Kovacs Christopher S
Faculty of Medicine, Memorial University of Newfoundland, Health Sciences Centre, 300 Prince Philip Drive, St. John's, NL, A1B 3V6, Canada,
Pediatr Nephrol. 2014 May;29(5):793-803. doi: 10.1007/s00467-013-2461-4. Epub 2013 Mar 26.
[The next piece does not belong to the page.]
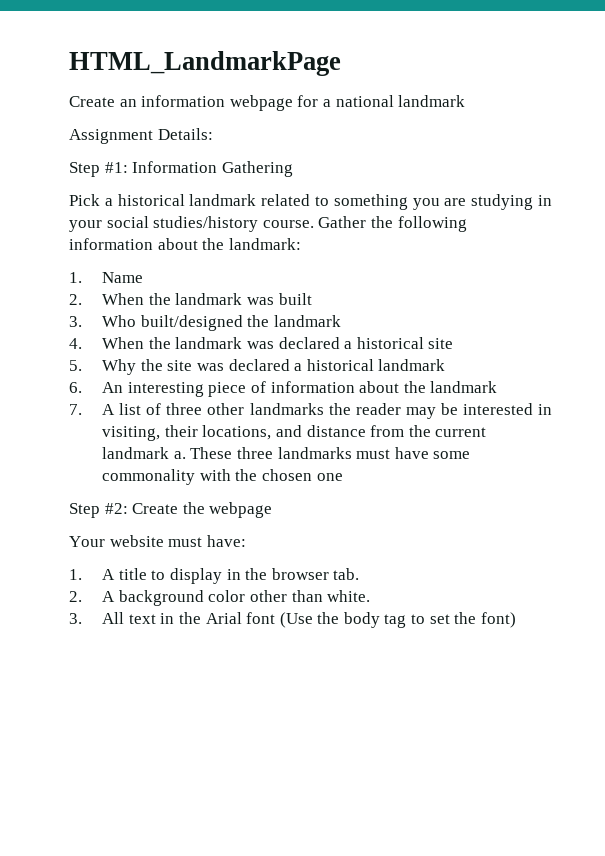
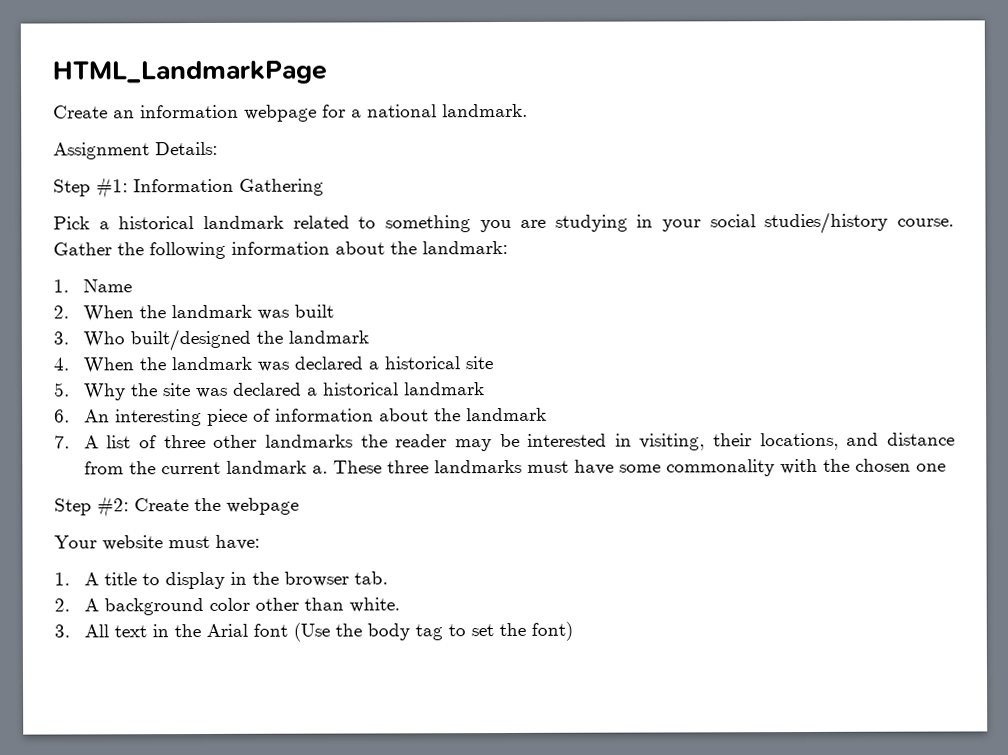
[398,95,466,107] landmark -> [442,103,528,118] landmark.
During embryonic development most of the skeleton begins as a cartilaginous scaffold that is progressively resorbed and replaced by bone. Such endochondral bone development does not cease until the growth plates fuse during puberty. Growth and mineralization of the skeleton are dependent upon the adequate delivery of mineral. During fetal development, the placenta actively transports calcium, magnesium and phosphorus from the maternal circulation. After birth, the role of mineral transport is assumed by the intestines. The limited data currently available on fetal humans are largely based on cord blood samples from normal fetuses and pathological specimens from fetuses which died in utero or at birth. Consequently, much of our understanding of the regulation of fetal mineral and bone homeostasis comes from the study of animal fetuses that have been manipulated surgically, pharmacologically and genetically. Animal and human data indicate that fetal mineral homeostasis requires parathyroid hormone (PTH) and PTH-related protein-but not vitamin D/calcitriol, calcitonin or sex steroids. In the days to weeks after birth, intestinal calcium absorption becomes an active process, which necessitates that the infant depends upon vitamin D/calcitriol. However, even this postnatal function of calcitriol can be bypassed by increasing the calcium content of the diet or by administering calcium infusions.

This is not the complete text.